Salary parser ships with bounds (defaults: min €100, max €10M) and a 5× ratio cap on description-parsed maxes, so phone numbers and VAT ids in descriptions can't leak into salary values. (Same defense as willhaben-scraper v0.2.6.)
Fixed
contactName preserved when detail's contact is empty (parity with willhaben-scraper v0.2.5). When Willhaben ships { email: ... } without firstname/lastname, prior jobContactName is no longer null-blanked.
0.3.2 — 2026-05-03
Fixed — Critical
SERP page-1 failure now propagates in both jobs and attribute (immo / autos / marktplatz) tasks instead of silently returning an empty universe. A single 5xx on page 1 in incremental mode would have marked every prior-state listing as EXPIRED (universe corruption); runs now fail fast so state is preserved.
Retry loop no longer self-cancels.fetchWithRetry now builds a fresh AbortSignal per attempt — the prior single-signal pattern caused the first timeout to abort every subsequent retry instantly. Network-level errors (ECONNRESET, ETIMEDOUT, EAI_AGAIN, fetch wrappers) are now retryable, not just retryable HTTP statuses.
Hostname validation on searchUrl / startUrls. Pasted non-Willhaben URLs are now rejected with a clear error (searchUrl must be a willhaben.at URL) instead of silently parsing into a request that goes nowhere meaningful.
Fixed — Important
EXPIRED stubs no longer charged. Billing event now sizes by live items only (NEW/UPDATED/UNCHANGED/REAPPEARED); tombstones are operational data with no business value.
Run-footer headline split. Footer now reports X new/updated listings exported (live only) plus a separate 🪦 Y expired listings emitted as stubs line — no more "exported X new/updated" when half the dataset is tombstones.
buildExpiredStub is now typed. Adding a new OutputItem field would (correctly) cause a TS error rather than silently leak undefined into the dataset.
State-lock failures throw a plain Error instead of throw await Actor.fail(...) — the prior pattern interfered with the outer try/catch's releaseLock cleanup path.
immoAvailableDate now ISO-normalized, matching all other date fields.
validThrough and jobExpiryDate consistent. Hash input and output field now use the same normalized expiryDate so a presentation-only timestamp drift can't trigger a spurious UPDATED.

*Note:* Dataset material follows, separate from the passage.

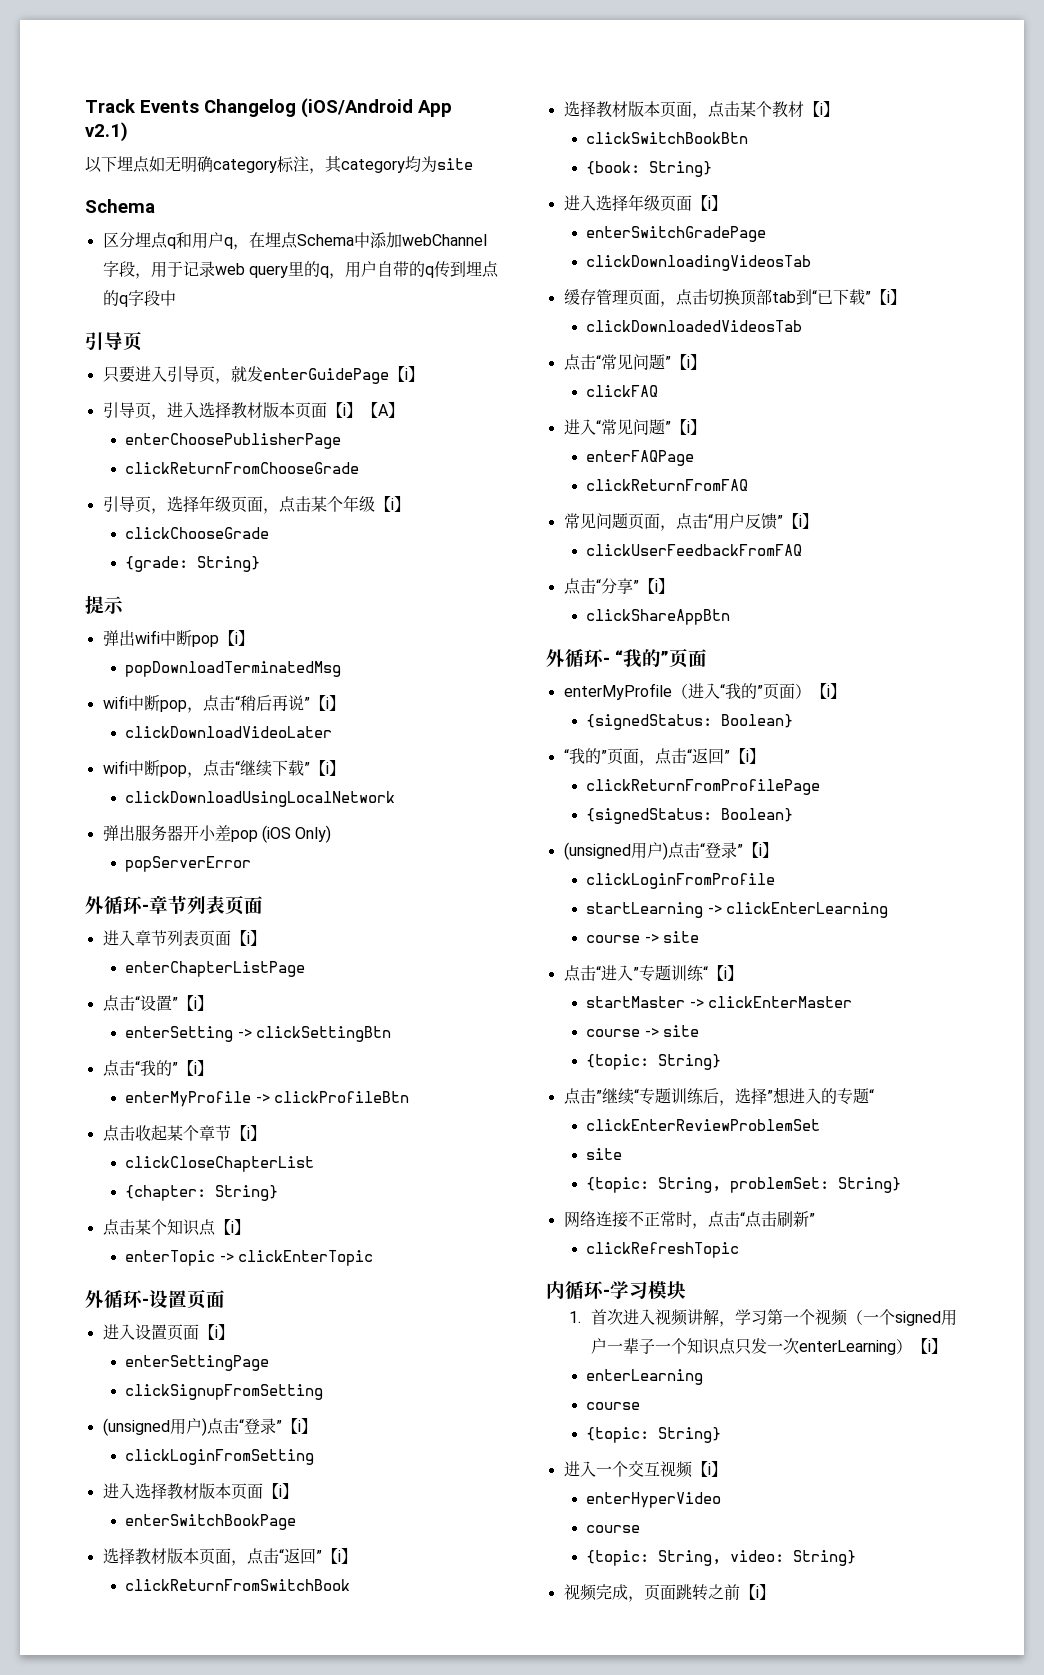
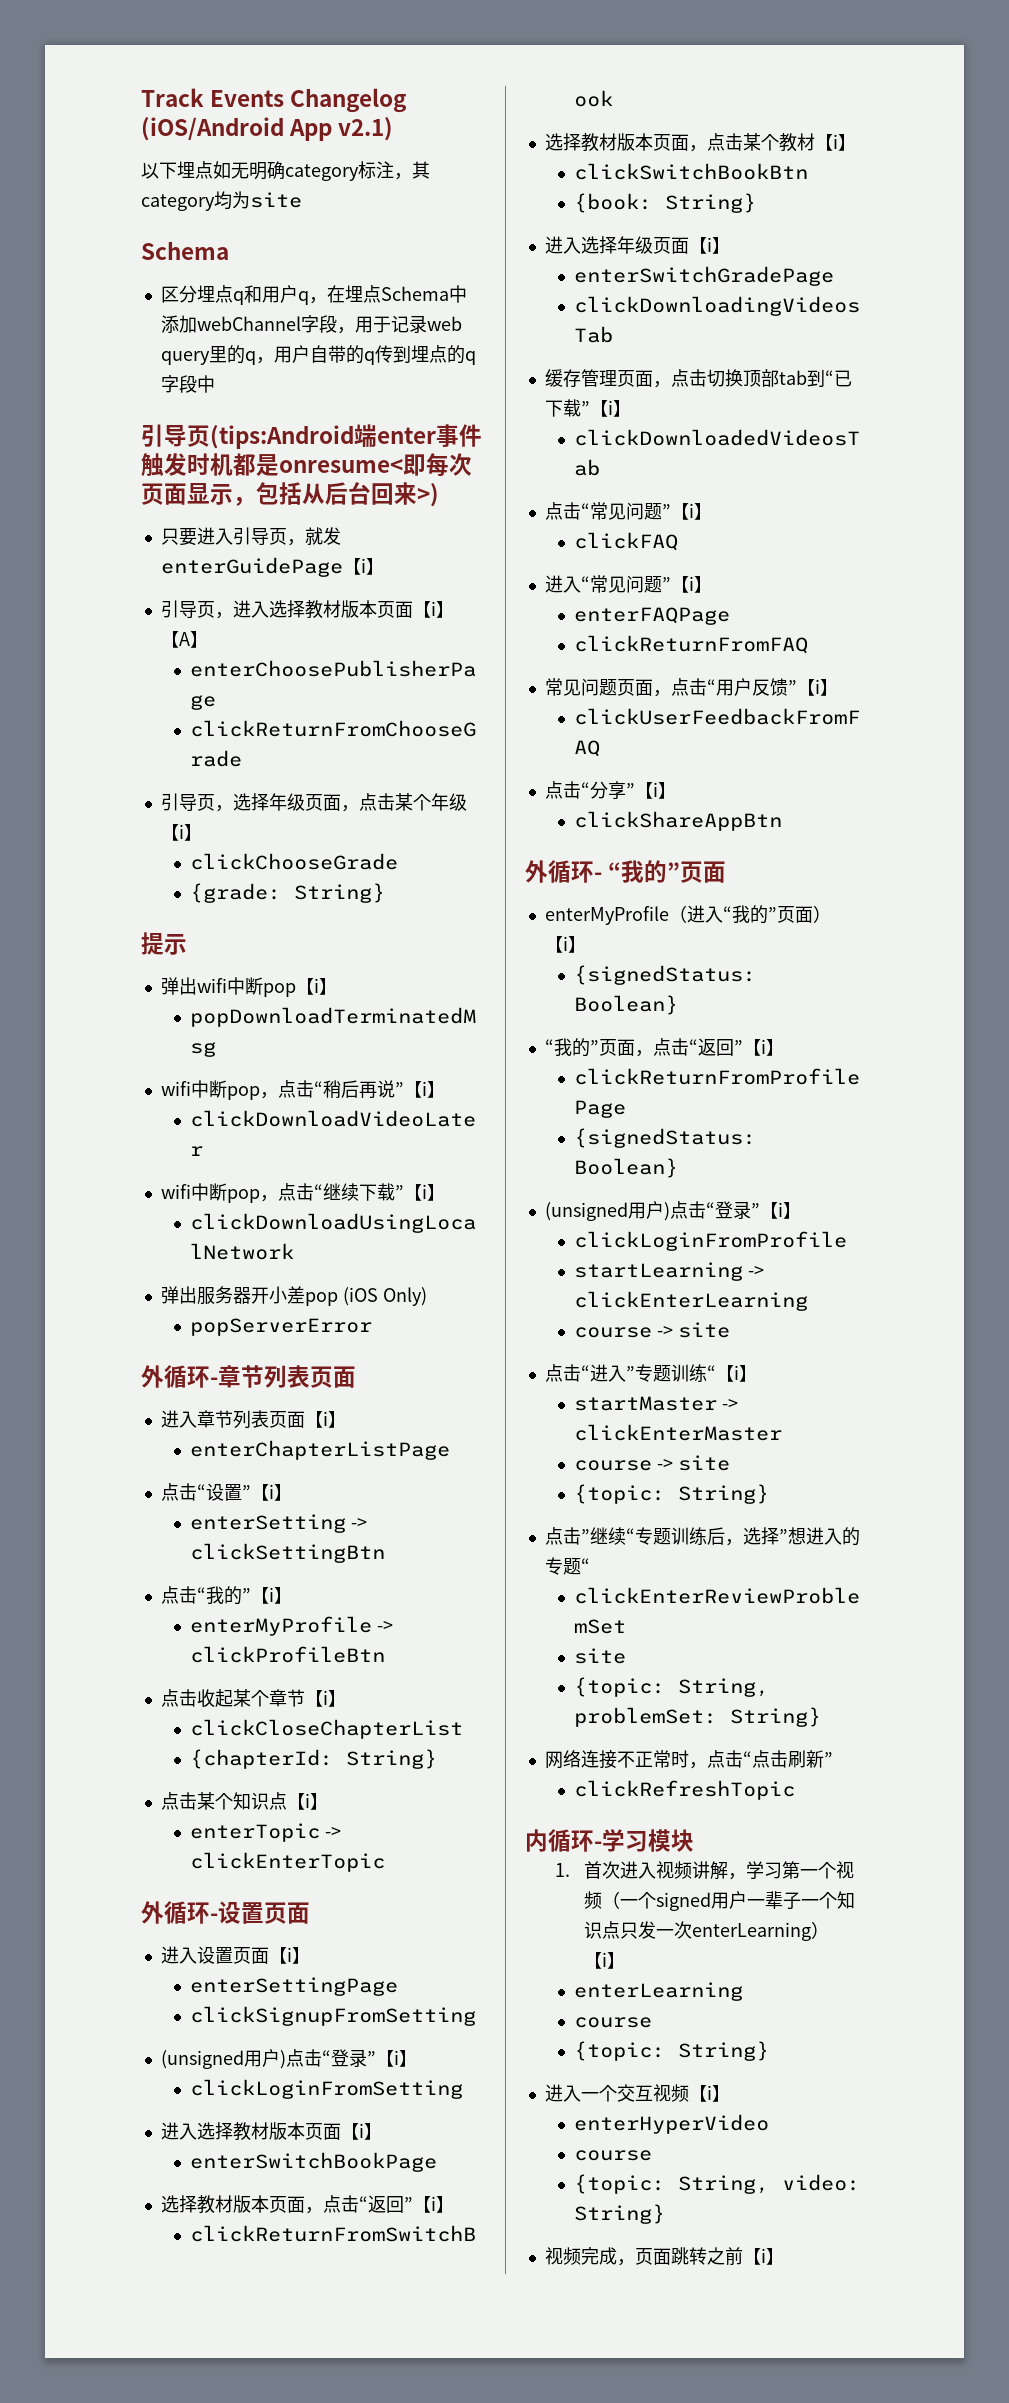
(142, 341) none -> [210,424,482,449] [141,453,472,477] [141,482,439,507] (tips:Android端enter事件触发时机都是onresume<即每次页面显示，包括从后台回来>)
[125,1185,207,1201] {chapter: -> [190,1749,334,1769] {chapterId:

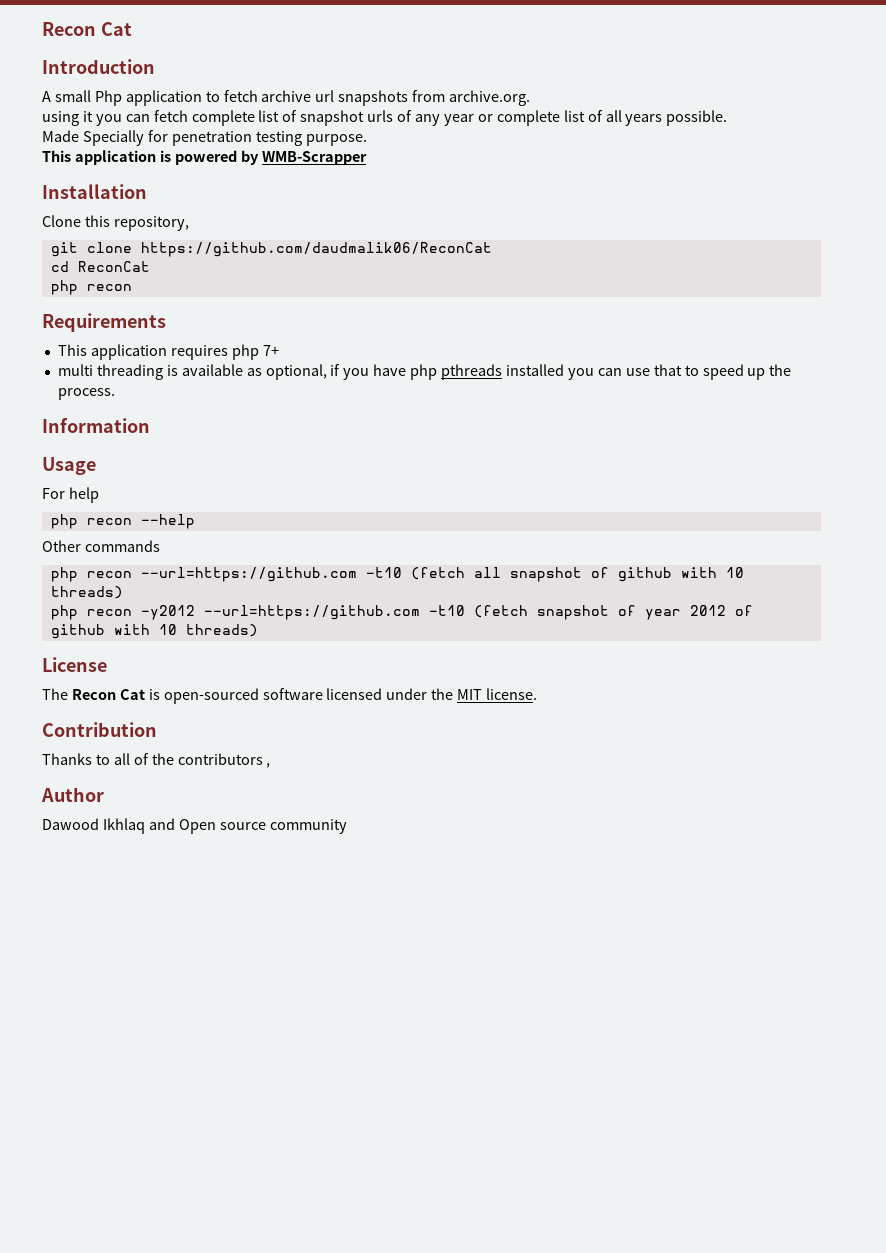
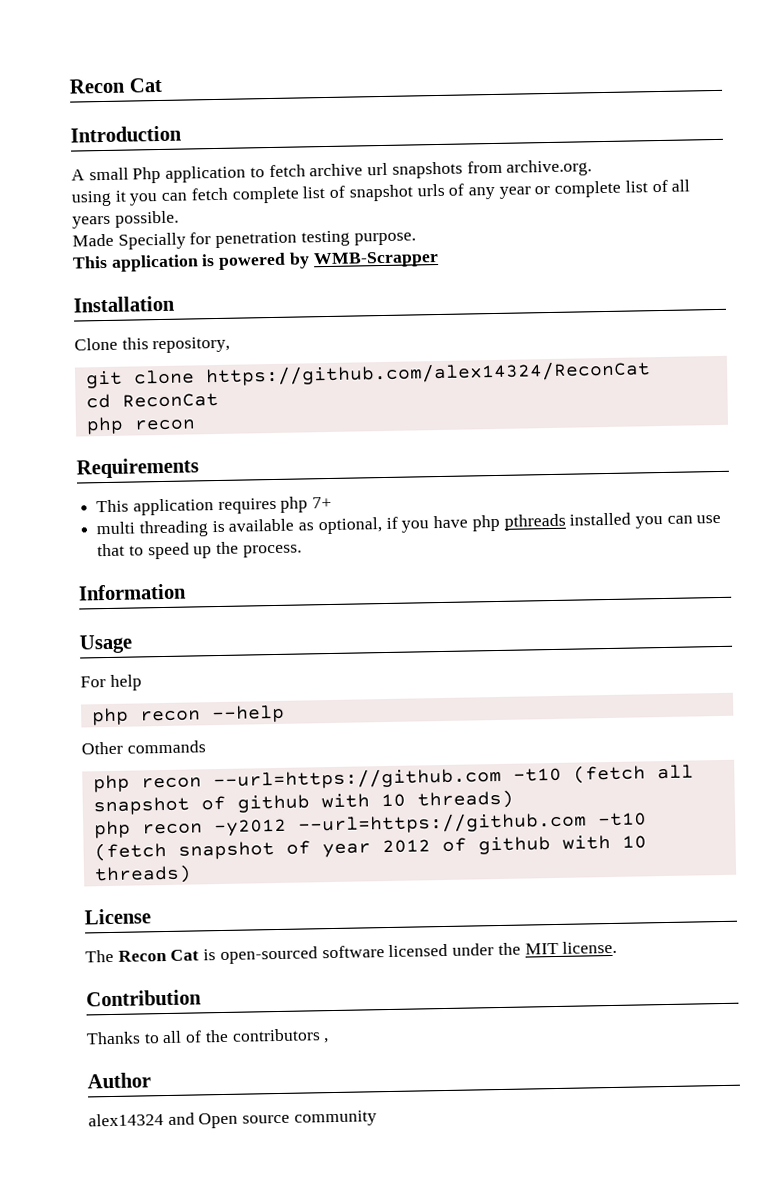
[140,242,492,257] https://github.com/daudmalik06/ReconCat -> [204,360,651,387] https://github.com/alex14324/ReconCat
[42,818,145,834] Dawood Ikhlaq -> [88,1113,164,1127] alex14324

State-key auto-fingerprint is section-aware. For non-jobs runs, jobs-* filters no longer enter the fingerprint; for non-immo runs, immoSubTypes doesn't enter; etc. Prevents accidental state-sharing across unrelated universes.
Fixed — Nice-to-have
Default memory raised from 256 MB to 512 MB; max raised to 2048 MB. The 256 MB default OOMed on maxResults: 0 runs over large universes.
Dead applyExtraction removed.
Tests
7 new tests covering emission-policy toggles and full classification round-trip (prior-active missing → EXPIRED, firstSeenAt preservation, REAPPEARED detection). Total: 157 unit/integration tests, all green.
0.3.1 — 2026-05-03
Added — Emission policy controls (parity with willhaben-scraper)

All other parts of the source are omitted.